● AIM OF THE EXERCISE: Retype the records below word for word and omit any image.

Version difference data
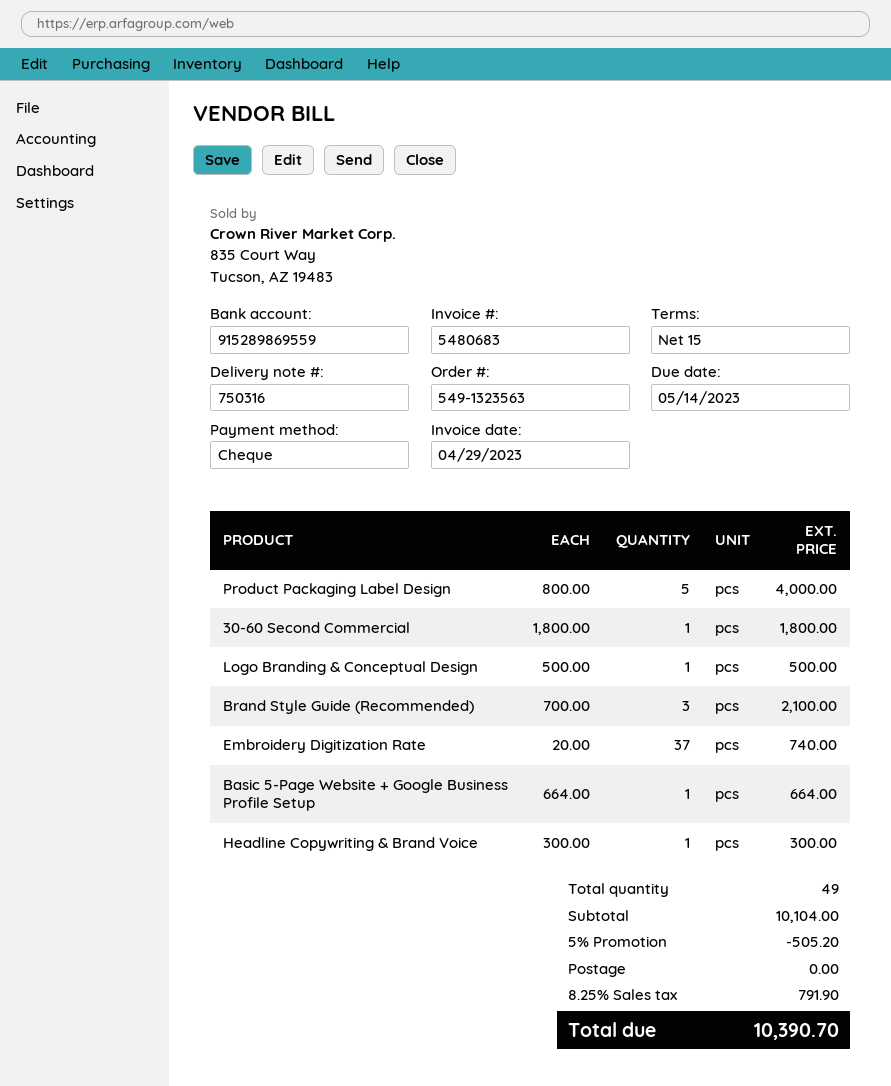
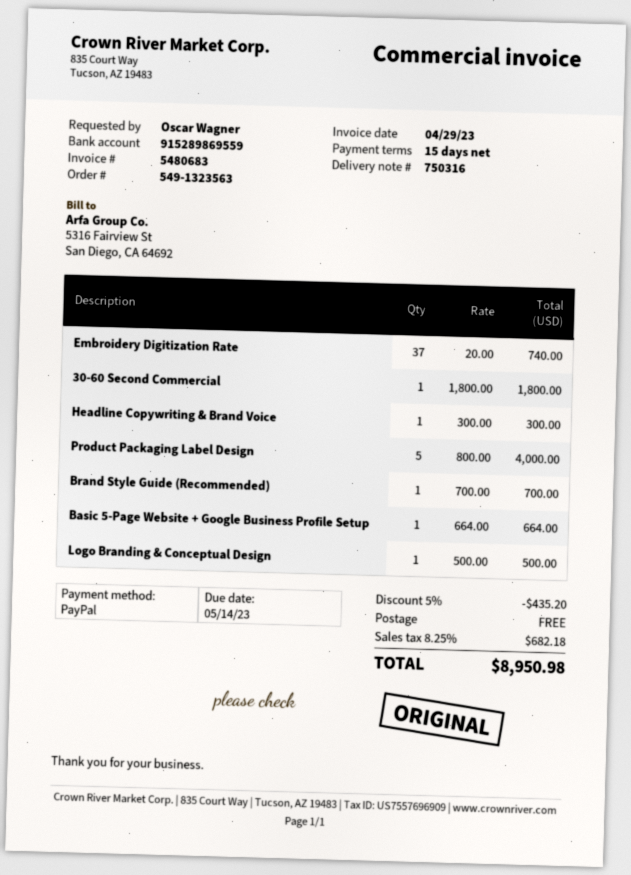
payment method: cheque -> PayPal
Brand Style Guide (Recommended): 3 x 700.00 = 2100.00 -> 1 x 700.00 = 700.00
discount: 5% = 505.20 -> 5% = 435.20
tax: 8.25% = 791.90 -> 8.25% = 682.18
total: 10390.70 -> 8950.98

● RESPONSE AREA:
payment method: cheque -> PayPal
Brand Style Guide (Recommended): 3 x 700.00 = 2100.00 -> 1 x 700.00 = 700.00
discount: 5% = 505.20 -> 5% = 435.20
tax: 8.25% = 791.90 -> 8.25% = 682.18
total: 10390.70 -> 8950.98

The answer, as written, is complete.